Sirio e gli altri corsero da
Pegasus, che aveva scavato un profondo solco nel terreno, trovandolo stanco e
ferito, con crepe sull’Armatura Divina, ancora avvolta in un tetro fuoco di
morte. Cristal posò una mano sul petto dell’amico, sprigionando il suo gelido
cosmo, con il quale riuscì a raffreddare la corazza e spegnere quel che restava
delle vampe infernali, aiutandolo poi a rialzarsi.
“Venite tutti insieme!” –Gridò
Flegias, infervorato, facendo voltare i cinque ragazzi.

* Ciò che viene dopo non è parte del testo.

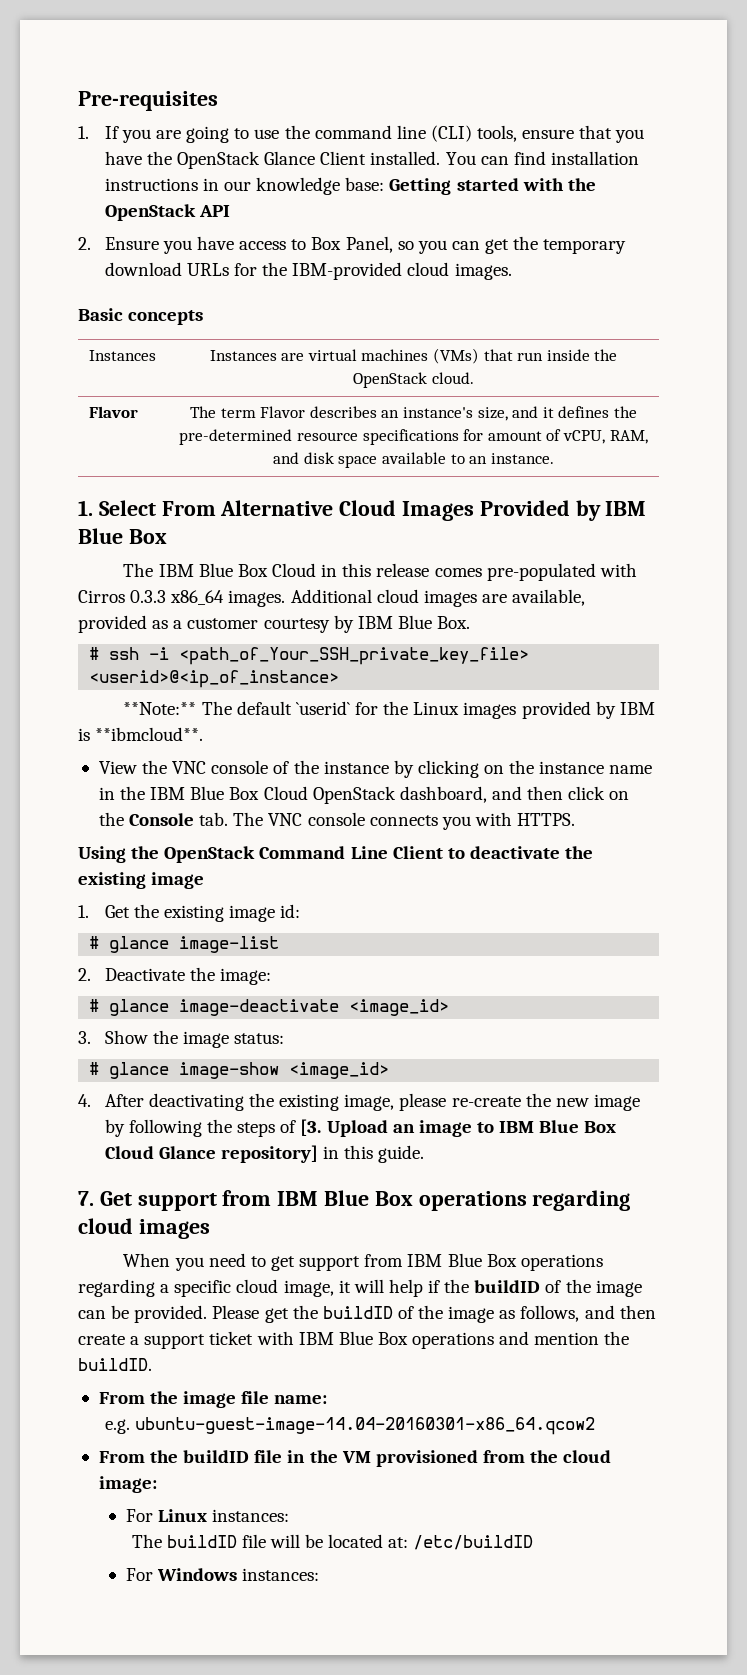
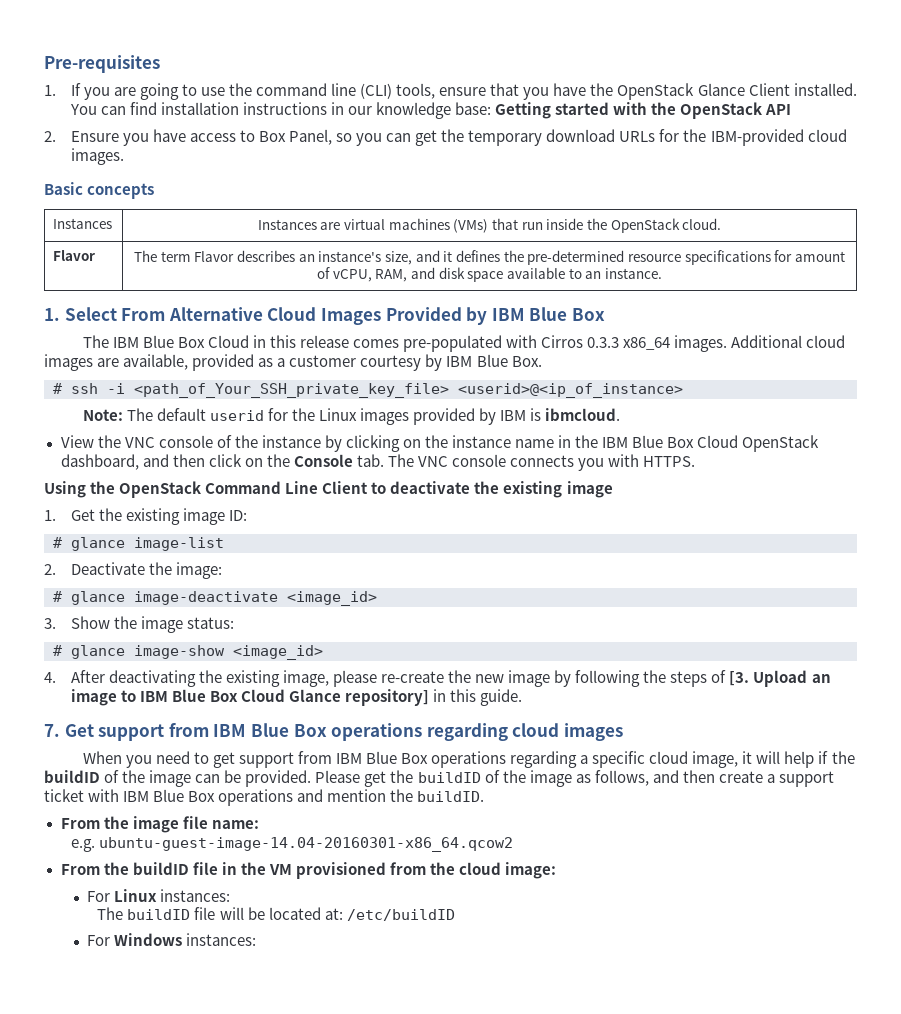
[123,702,197,715] **Note:** -> [82,409,123,421] Note:
[295,701,350,715] `userid` -> [209,410,264,421] userid
[95,727,204,741] **ibmcloud**. -> [545,408,621,421] ibmcloud.
[280,904,301,918] id: -> [228,510,247,521] ID:

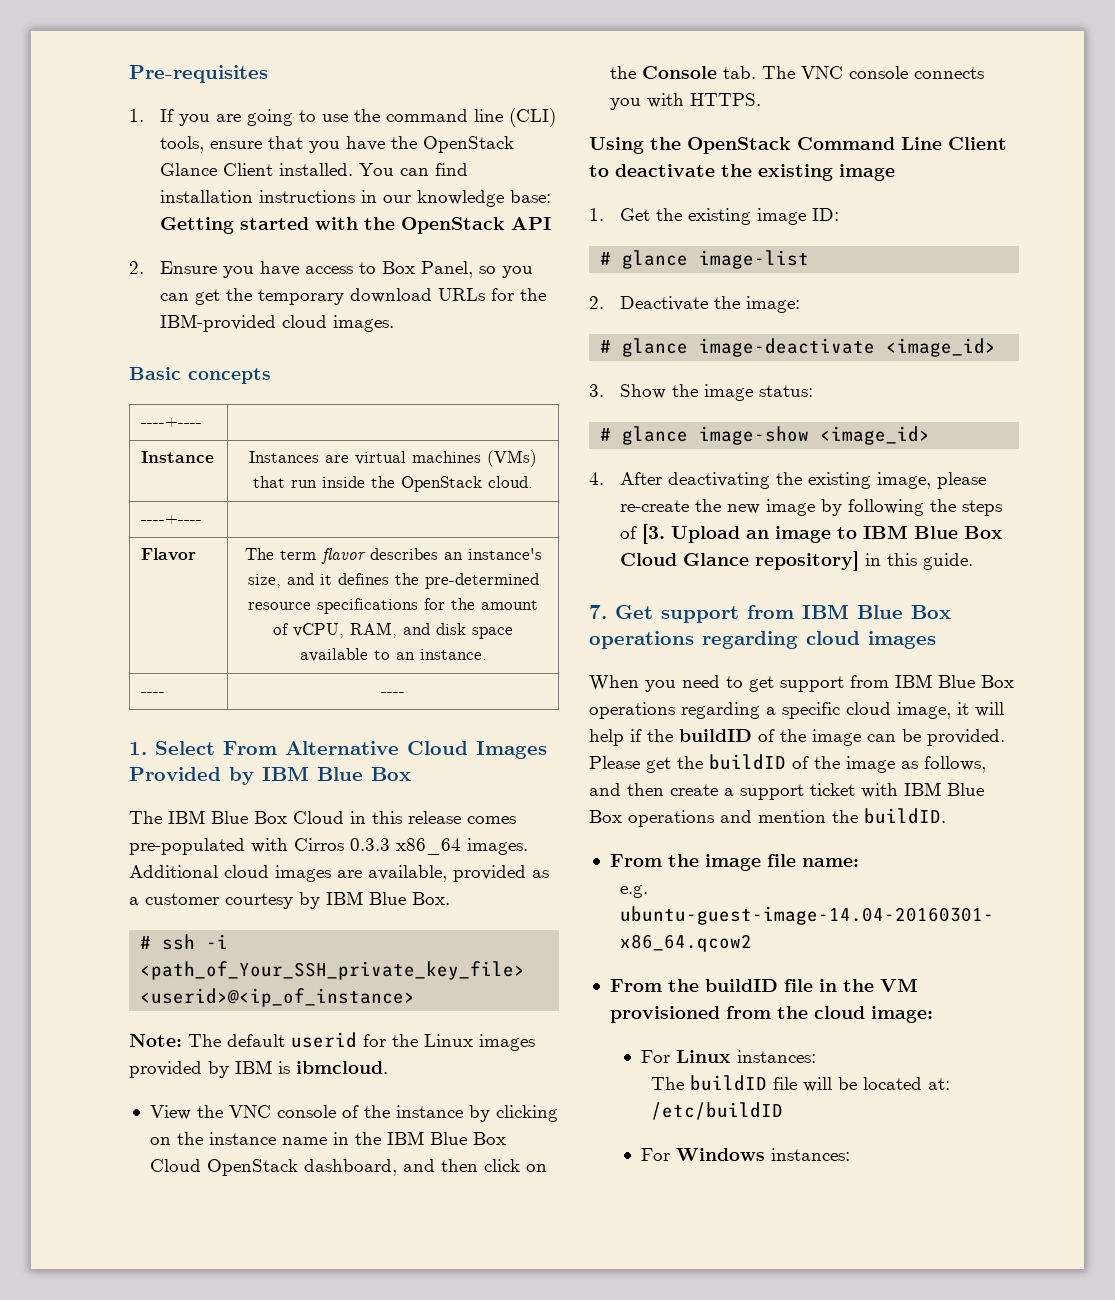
[53,218,113,229] Instances -> [141,418,203,427] [141,451,215,463] ----+---- | // Instance
(722, 224) none -> [141,515,203,524] // ----+---- |
[194,251,235,262] Flavor -> [320,548,366,564] flavor
(793, 256) none -> [451,598,475,610] the
(662, 273) none -> [141,692,166,696] [381,692,405,696] // ---- | ----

Era riuscito a sfuggire alla
presa di Pegasus, teletrasportandosi ai piedi del vulcano, in tempo per evitare
lo schianto. Ma per farlo aveva dovuto impiegare una gran quantità di energia,
tanto vicino e avvolgente era il cosmo di Pegasus, da consentirgli un minimo
spazio di manovra.
“Uno alla volta non mi vincerete
mai! Fatevi avanti tutti insieme! Il Maestro di Ombre non teme nessuno,
soprattutto cinque ragazzini!” –Incalzò, espandendo al massimo il proprio
cosmo, liberando vampe di fuoco che incendiarono il terreno, mentre strati di
ombre fluttuavano attorno a loro, cingendoli d’assedio.
“Detesto doverlo dire, ma credo
che Flegias abbia ragione!” –Mormorò Andromeda, bruciando il suo cosmo al punto
da generare una corrente di energia. –“Sono con te!” –Esclamò Phoenix,
accendendo l’aura della Fenice. –“Ci siamo tutti!” –Gli fecero eco Sirio e
Cristal. –“Come sempre! E per sempre!” –Concluse Pegasus, mentre i cosmi dei
cinque amici, come molte volte avevano fatto, fin dai tempi della corsa alle
Dodici Case, si univano assieme, dando vita ad un potere vasto come l’universo.
Al potere dell’amicizia.
“Nebulosa di Andromeda,
che la forza delle stelle sia con teee!!!”
“In nomine tuo, Acquarius!!!”
“Pienezza del Dragone,
nei limiti di Atena, vai e colpisci!”
“Ali della Fenice!!!”
“Risplendi, Cometa lucenteee!!!”
La devastante ondata di energia
cozzò contro la violenta tempesta energetica, striata di fiamme e di ombre, che
Flegias aveva già liberato contro di loro.
Fermo, piantato a terra con
solide gambe, le braccia tese avanti a sé, il Maestro di Ombre scatenò la furia
dell’Apocalisse Divina, il massimo colpo che aveva ideato per decretare
la fine del genere umano. Una razza debole e inutile, ai suoi occhi buona
soltanto per essere ridotta in schiavitù. Lo aveva chiamato così, secoli
addietro, ispirato dalle leggende sui quattro Cavalieri dell’Apocalisse.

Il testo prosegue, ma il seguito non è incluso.